«Что этот маршал nouveau riche, внешний вид его дома в Баре достаточно указывает. Он стоит посреди города и окружен высокой стеной, на вершине которой ряд снарядов и бомб представлены в камне. У входной двери стоят два часовых — два деревянных гренадера, раскрашенных в полный мундир и в натуральную величину, что, конечно, не может считаться какими-либо preuves de noblesse, или признаками утонченного вкуса. Однажды мадам М. тяжко оскорбила эту важную персону. Глядя на его особняк и его окружающие знаки величия, она с энтузиазмом высказала комплимент, который, как бы умно она ни думала, не был рассчитан на то, чтобы льстить гордости parvenu. 'Ah! Monsieur le Maréchal!' — воскликнула она неосмотрительно, 'vous montez, nous descendons!'»
«Действительно, каково происхождение маршала, я не знаю; но мне говорят, что до недавнего времени он вел себя с наилучшим возможным чувством по отношению к своим старым друзьям и родственникам и был повсеместно хвалим за доброту и снисходительность своих манер. Большое изменение, однако, было недавно замечено, возможно, потому, что он женился на молодой и хорошенькой девушке, принадлежащей к ancienne noblesse. Его старые друзья теперь рассматриваются с величайшей hauteur; он даже требует, чтобы компания на его вечеринках оставалась стоять в кругу вокруг него, и он, кажется, чувствует королевскую корону, уже пробивающуюся на его бровях».
«Странные времена, по правде, это, когда человек самого низкого рождения может предаваться таким rêveries без малейшего абсурда!»
ГЛАВА VI
1812-1813
ПИСЬМА ОТ СБЕЖАВШЕГО ПЛЕННИКА Наконец перспективы злополучного пленника прояснились. Джон Стэноуп получил разрешение сменить место своего заключения на Париж, где существование обещало быть гораздо более приятным, чем в Вердене или Линьи. Путешествуя туда с легким сердцем и некоторой надеждой юности, восстановленной, он не был разочарован. Он обнаружил себя тепло встреченным многими своими соотечественниками; в то время как французские ученые, узнав первоначальную цель его путешествия и все обстоятельства, которые привели к его заключению, приняли его без колебаний как одного из своего тела и дали ему свободный доступ в Институт.

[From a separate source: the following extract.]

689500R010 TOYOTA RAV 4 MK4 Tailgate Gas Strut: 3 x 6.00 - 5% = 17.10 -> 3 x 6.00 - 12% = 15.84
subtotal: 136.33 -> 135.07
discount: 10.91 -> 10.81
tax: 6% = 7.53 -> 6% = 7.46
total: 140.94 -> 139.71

Сразу же жизнь стала снова полной интереса, и такой приятной, как это было практически для жизни изгнанника. Он быстро завел друзей среди как французских, так и английских жителей в Париже, в то время как одним из его сопленников на честном слове в столице в эту дату был хорошо известный банкир, мистер Бойд [1], с которым его семья была давно знакома, и в чьей близости он теперь снял комнаты.

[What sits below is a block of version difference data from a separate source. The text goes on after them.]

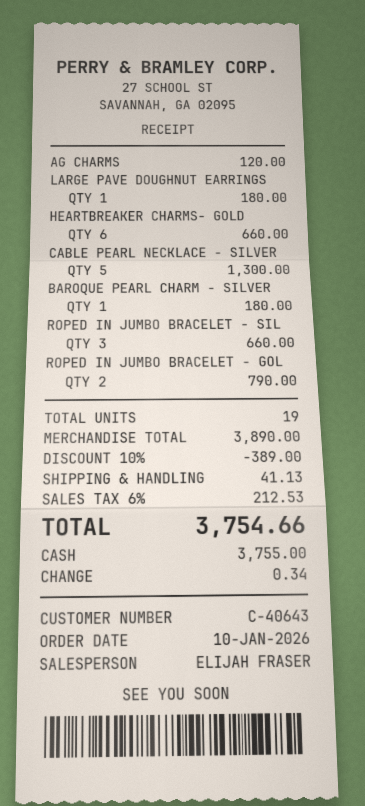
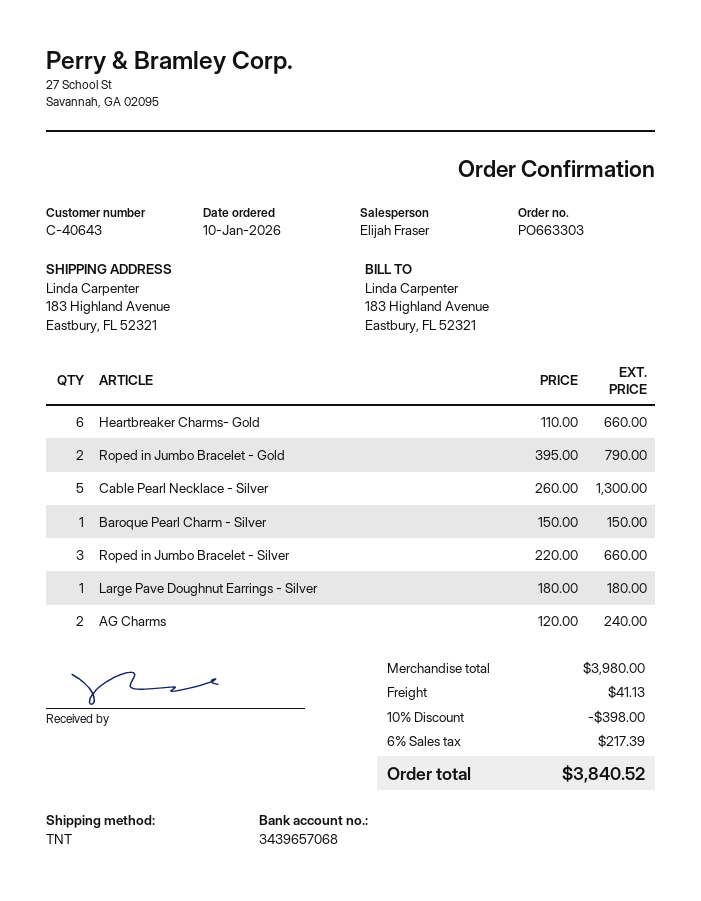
AG CHARMS: 1 for 120.00 -> 2 for 240.00
BAROQUE PEARL CHARM - SILVER: 1 for 180.00 -> 1 for 150.00
subtotal: 3890.00 -> 3980.00
discount: 10% = 389.00 -> 10% = 398.00
tax: 6% = 212.53 -> 6% = 217.39
total: 3754.66 -> 3840.52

«Мистер Бойд, — рассказывает Стэноуп, — был в странном положении. Он первоначально был одним из первых, если не первым банкиром в Париже. Он стоял, как я слышал, в превосходном положении, допущенный, как англичанин, в те высшие круги, которые были закрыты для денежных людей Франции, и стремящийся к тому командующему влиянию в коммерческом мире, которое, хотя часто поддерживается в Англии, редко поощряется во Франции, если мы можем считать Лафитта исключением. При начале Революции искушение, предложенное богатством мистера Бойда, было слишком большим, чтобы ему сопротивляться. Французское правительство решило считать его émigré и захватило средства банка, которые, как говорят, состояли из 600 000 фунтов стерлингов. При Мире в Амьене он вернулся в Париж, чтобы востребовать свою собственность, но при возобновлении войны он был задержан как пленник, будучи включенным в класс détenus. Тщетно он протестовал перед министрами и сказал: 'Если я француз, дайте мне мою свободу; если я англичанин, верните мне мои деньги; вы не можете иметь право задерживать меня пленником как англичанина и держать мои деньги как деньги француза!'»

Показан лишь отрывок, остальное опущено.